¹⁶ FIDMAG Germanes Hospitalàries Research Foundation, Barcelona, Spain. mfatjo-vilas@fidmag.org.
¹⁷ Departament de Biologia Evolutiva, Ecologia i Ciències Ambientals, Facultat de Biologia, Universitat de Barcelona, Barcelona, Spain. mfatjo-vilas@fidmag.org.
¹⁸ CIBERSAM (Biomedical Research Network in Mental Health), Instituto de Salud Carlos III, Madrid, Spain. mfatjo-vilas@fidmag.org.

^# Contributed equally.

PMID: 38720004
DOI: 10.1007/s00429-024-02793-5

Abstract

The expression of Neuritin-1 (NRN1), a neurotrophic factor crucial for neurodevelopment and synaptic plasticity, is enhanced by the Brain Derived Neurotrophic Factor (BDNF). Although the receptor of NRN1 remains unclear, it is suggested that NRN1's activation of the insulin receptor (IR) pathway promotes the transcription of the calcium voltage-gated channel subunit alpha1 C (CACNA1C). These three genes have been independently associated with schizophrenia (SZ) risk, symptomatology, and brain differences.

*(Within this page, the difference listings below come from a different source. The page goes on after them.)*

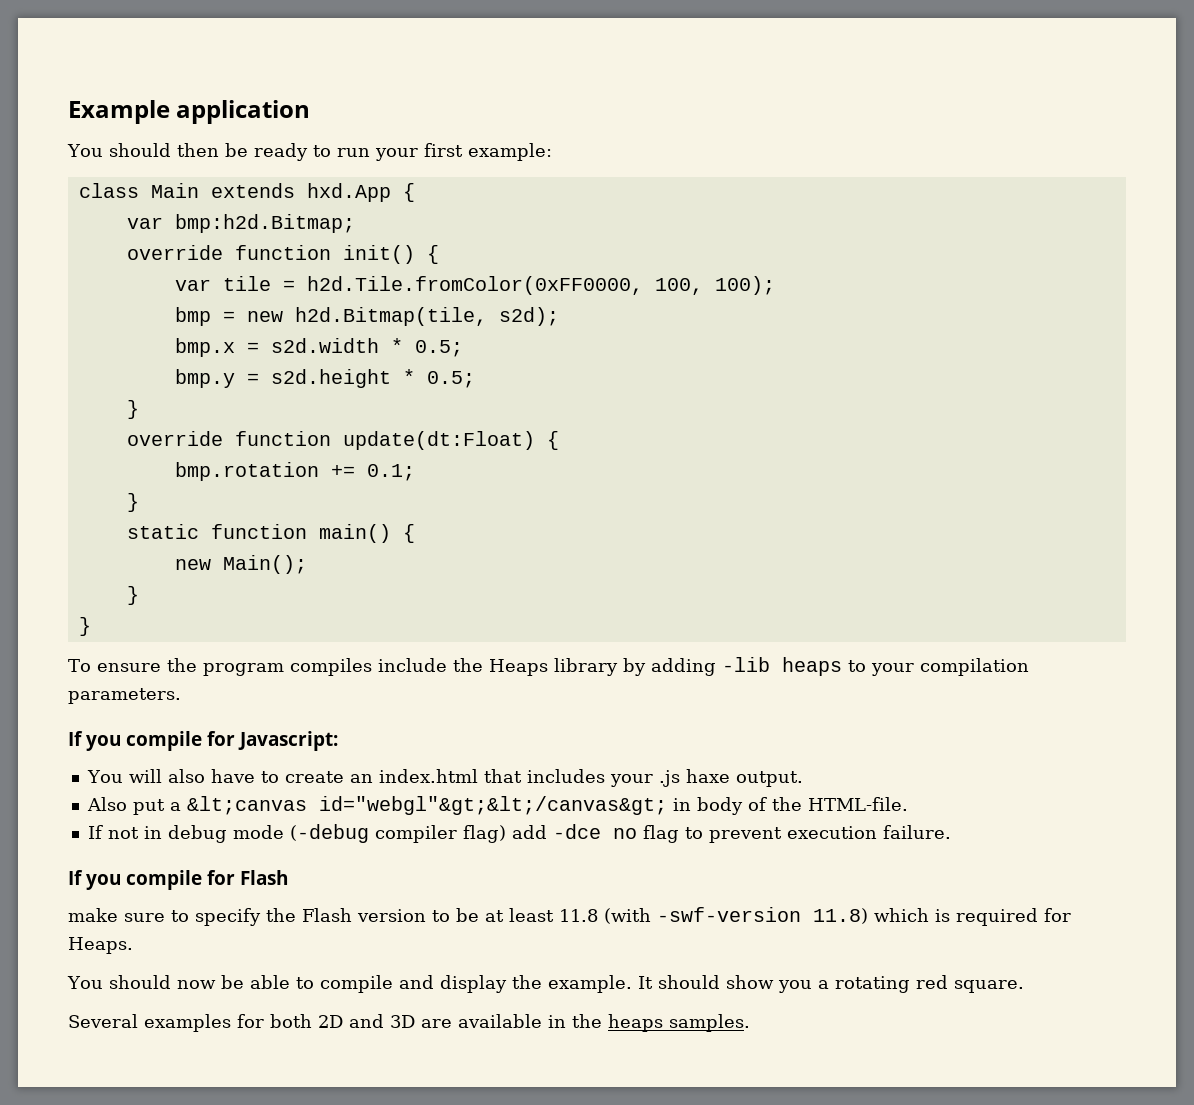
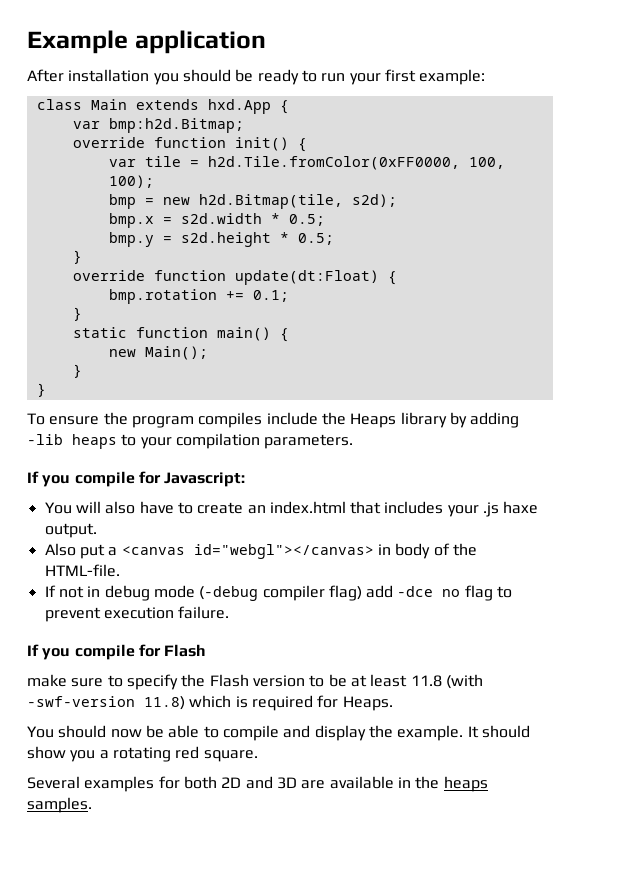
[67,143,219,157] You should then -> [27,69,231,85] After installation you should
[186,796,667,815] &lt;canvas id="webgl"&gt;&lt;/canvas&gt; -> [121,544,374,559] <canvas id="webgl"></canvas>

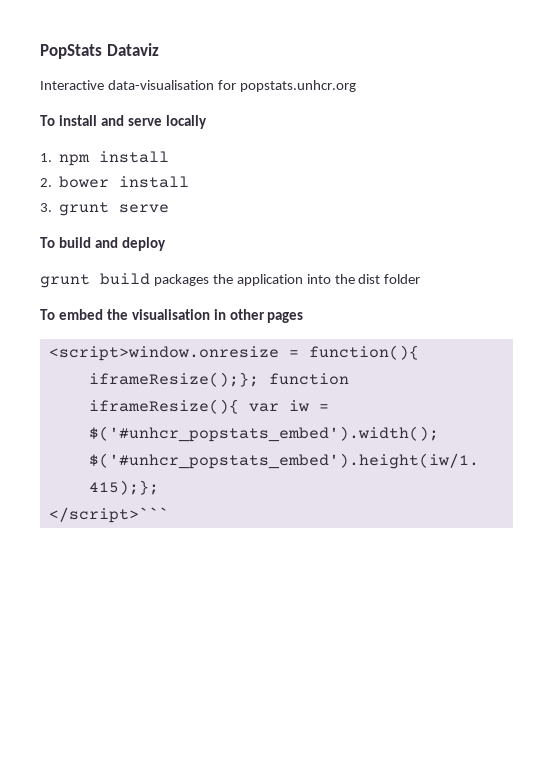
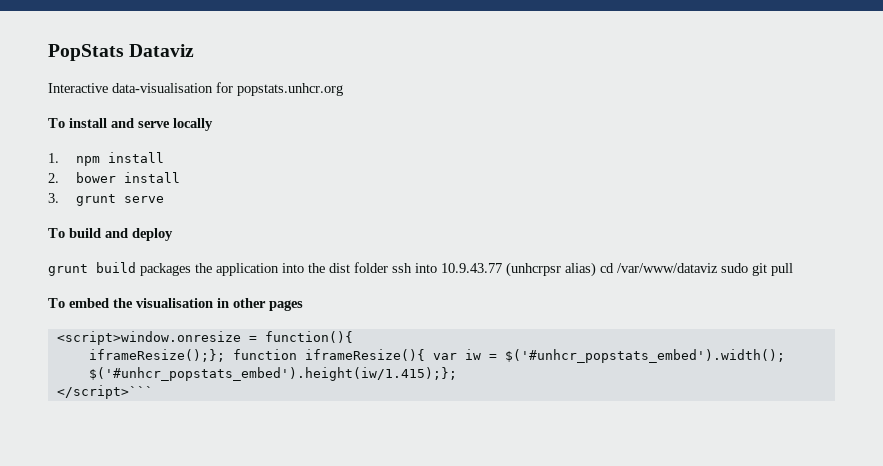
(421, 279) none -> [392,262,793,277] ssh into 10.9.43.77 (unhcrpsr alias) cd /var/www/dataviz sudo git pull

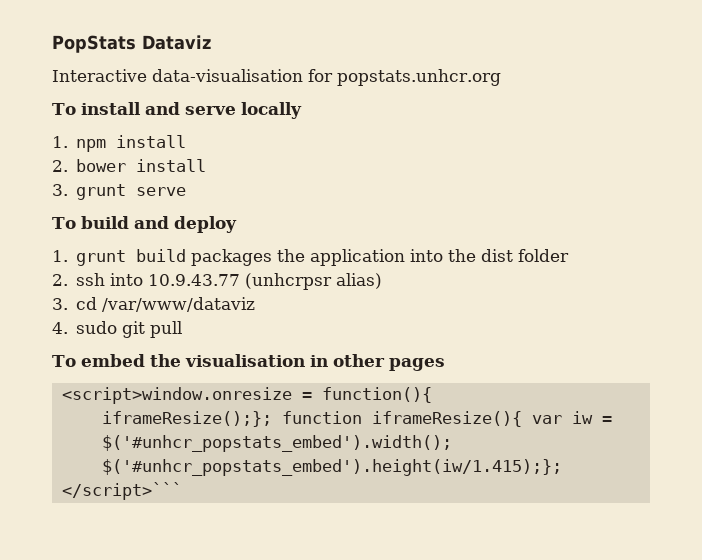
(173, 234) none -> [52,250,68,262] 1.
(388, 267) none -> [52,274,68,286] // 2.
(596, 269) none -> [52,298,68,310] // 3.
(718, 268) none -> [52,322,68,334] // 4.

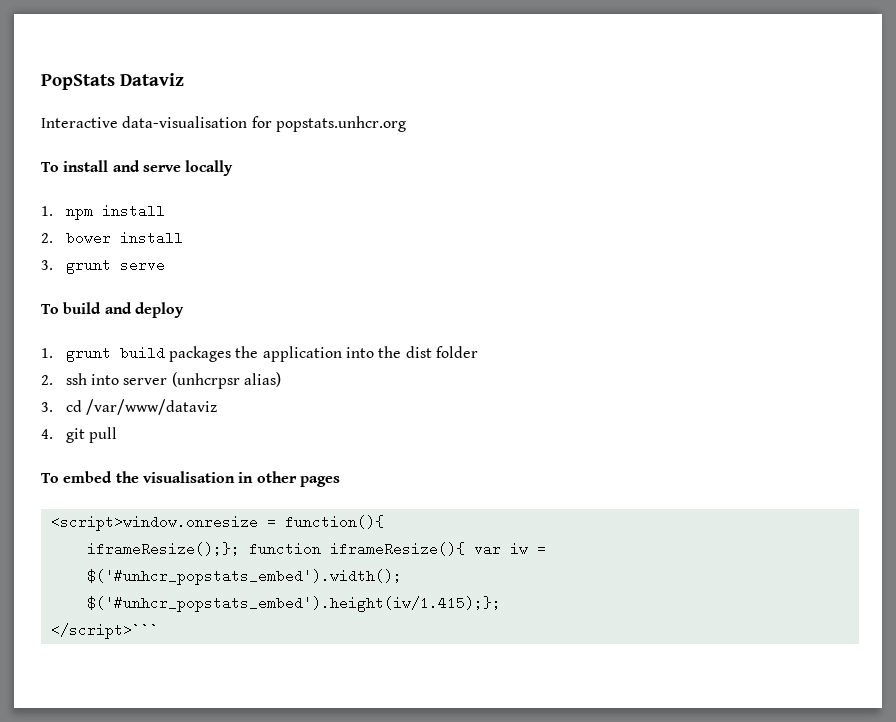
[148,274,241,286] 10.9.43.77 -> [123,378,168,385] server
[76,321,118,334] sudo -> (53, 434) none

However, research on how they synergistically modulate these phenotypes is scarce. We aimed to study whether the genetic epistasis between these genes affects the risk and clinical presentation of the disorder via its effect on brain structure. First, we tested the epistatic effect of NRN1 and BDNF or CACNA1C on (i) the risk for SZ, (ii) clinical symptoms severity and functionality (onset, PANSS, CGI and GAF), and (iii) brain cortical structure (thickness, surface area and volume measures estimated using FreeSurfer) in a sample of 86 SZ patients and 89 healthy subjects. Second, we explored whether those brain clusters influenced by epistatic effects mediate the clinical profiles. Although we did not find a direct epistatic impact on the risk, our data unveiled significant effects on the disorder's clinical presentation. Specifically, the NRN1-rs10484320 x BDNF-rs6265 interplay influenced PANSS general psychopathology, and the NRN1-rs4960155 x CACNA1C-rs1006737 interaction affected GAF scores. Moreover, several interactions between NRN1 SNPs and BDNF-rs6265 significantly influenced the surface area and cortical volume of the frontal, parietal, and temporal brain regions within patients. The NRN1-rs10484320 x BDNF-rs6265 epistasis in the left lateral orbitofrontal cortex fully mediated the effect on PANSS general psychopathology. Our study not only adds clinical significance to the well-described molecular relationship between NRN1 and BDNF but also underscores the utility of deconstructing SZ into biologically validated brain-imaging markers to explore their mediation role in the path from genetics to complex clinical manifestation.

Keywords: Genetic epistasis; Mediation; Neuroimaging; Schizophrenia; Symptoms.